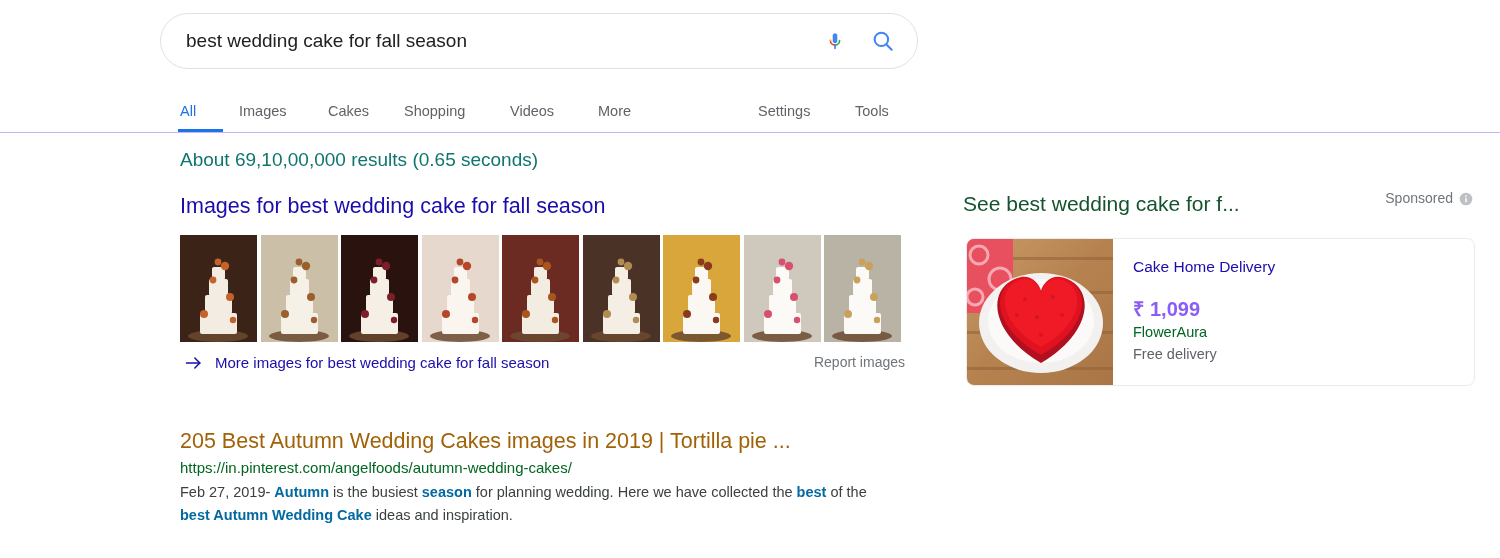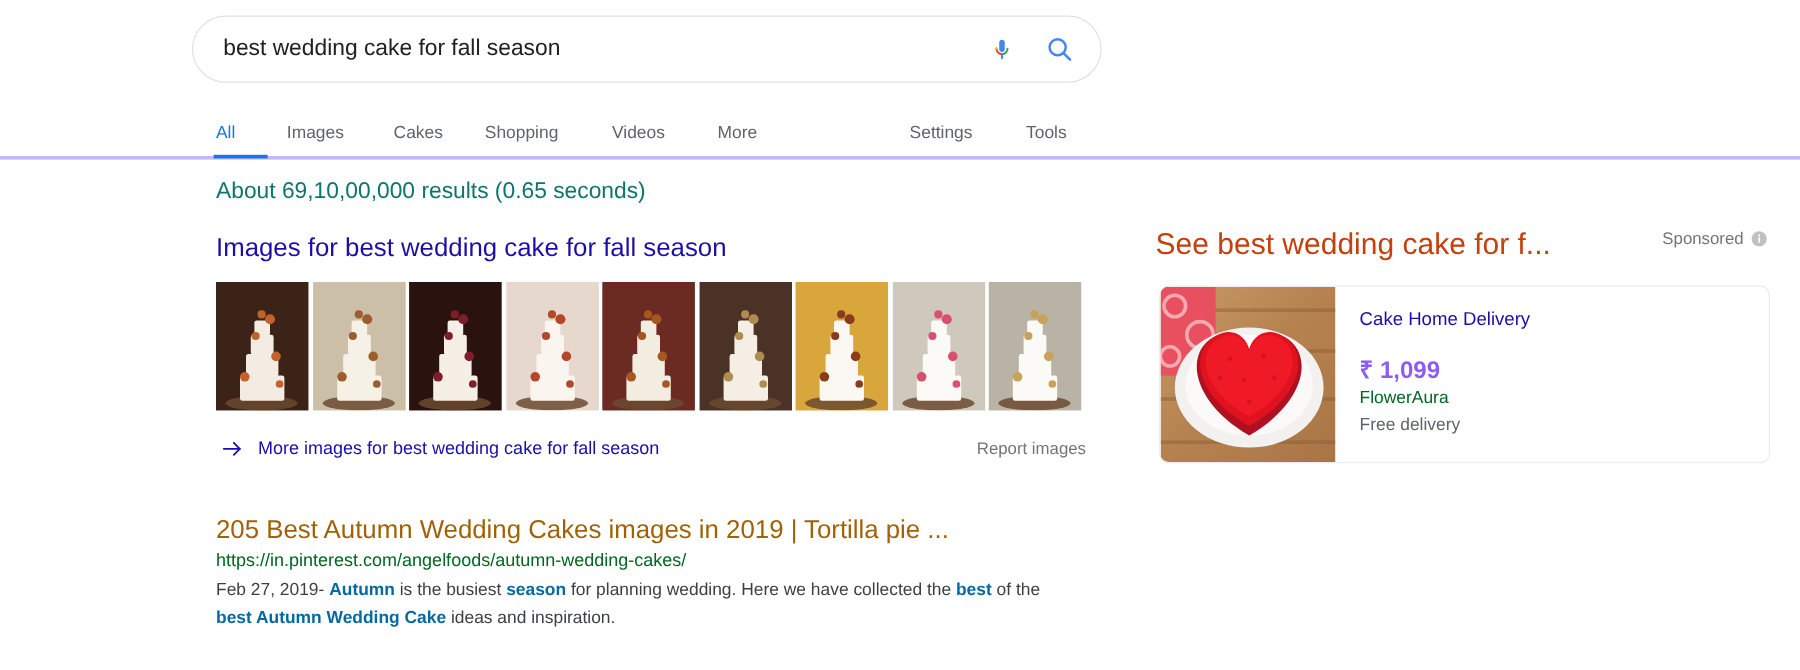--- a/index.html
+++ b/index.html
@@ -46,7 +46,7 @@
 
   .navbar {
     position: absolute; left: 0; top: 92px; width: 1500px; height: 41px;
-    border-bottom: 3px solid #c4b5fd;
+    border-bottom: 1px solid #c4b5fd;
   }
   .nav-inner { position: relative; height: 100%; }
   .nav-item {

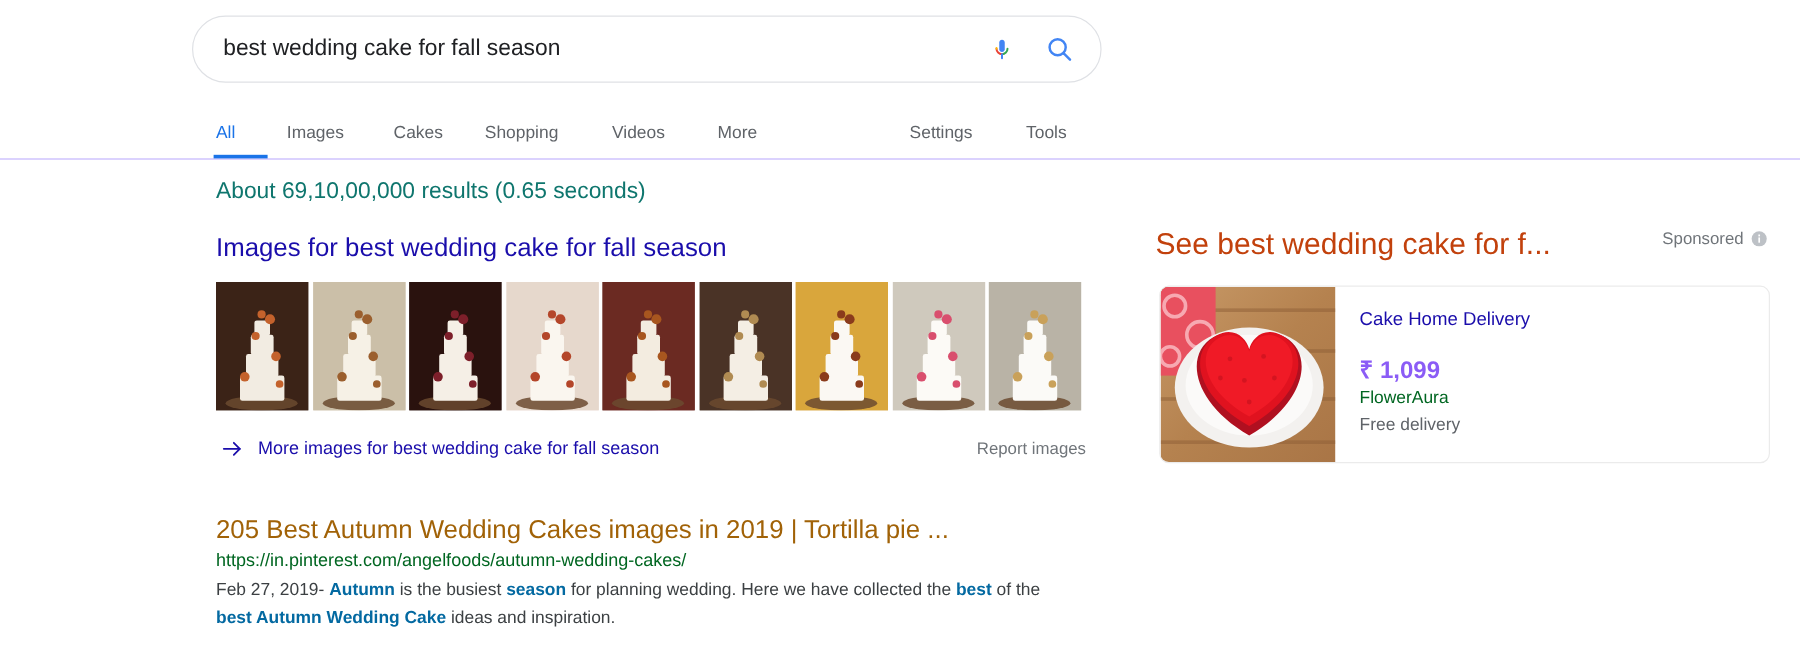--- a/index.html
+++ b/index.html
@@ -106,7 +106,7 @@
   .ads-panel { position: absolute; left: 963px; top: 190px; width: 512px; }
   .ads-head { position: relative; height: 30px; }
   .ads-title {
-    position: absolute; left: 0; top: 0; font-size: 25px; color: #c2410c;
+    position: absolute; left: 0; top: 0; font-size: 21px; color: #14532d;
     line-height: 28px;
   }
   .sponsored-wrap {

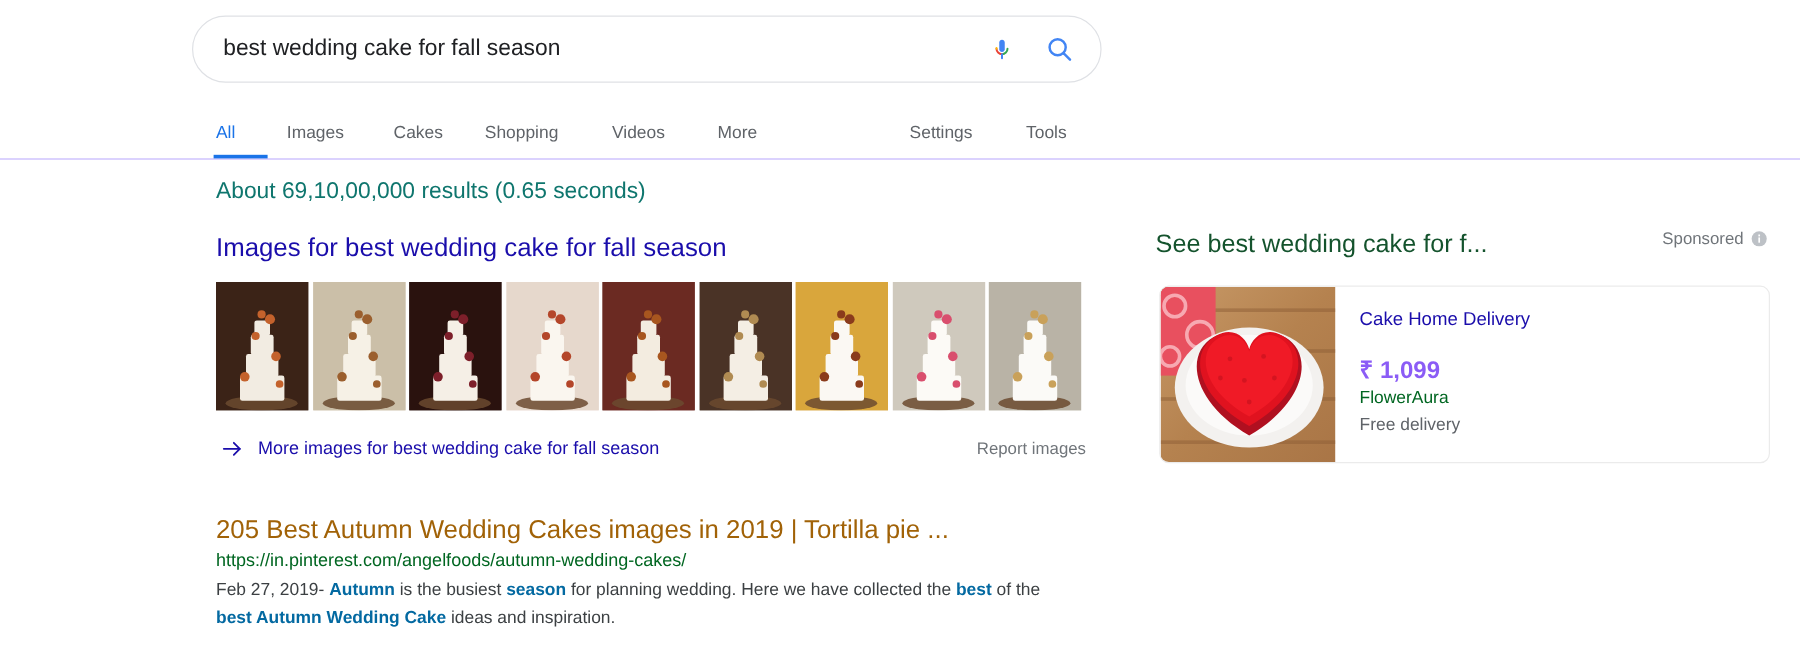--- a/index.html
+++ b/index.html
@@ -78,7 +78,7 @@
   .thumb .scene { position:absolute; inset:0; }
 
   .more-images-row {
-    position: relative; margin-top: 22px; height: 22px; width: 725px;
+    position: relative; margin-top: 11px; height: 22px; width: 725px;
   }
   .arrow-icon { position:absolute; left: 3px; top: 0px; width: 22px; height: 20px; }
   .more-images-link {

━━━━

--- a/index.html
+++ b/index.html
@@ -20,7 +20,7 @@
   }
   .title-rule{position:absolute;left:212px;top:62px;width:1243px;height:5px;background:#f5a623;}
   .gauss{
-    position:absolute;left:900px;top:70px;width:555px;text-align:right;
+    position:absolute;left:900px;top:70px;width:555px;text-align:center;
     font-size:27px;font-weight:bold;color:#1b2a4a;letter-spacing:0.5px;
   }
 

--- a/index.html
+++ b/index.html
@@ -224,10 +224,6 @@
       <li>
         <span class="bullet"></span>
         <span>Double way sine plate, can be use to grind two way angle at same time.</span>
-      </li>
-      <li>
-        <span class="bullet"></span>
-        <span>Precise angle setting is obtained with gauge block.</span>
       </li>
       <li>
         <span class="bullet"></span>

━━━━

Among the records, find all lines that include the string "solid" and return them.

-    border-bottom: 3px solid #c4b5fd;
+    border-bottom: 1px solid #c4b5fd;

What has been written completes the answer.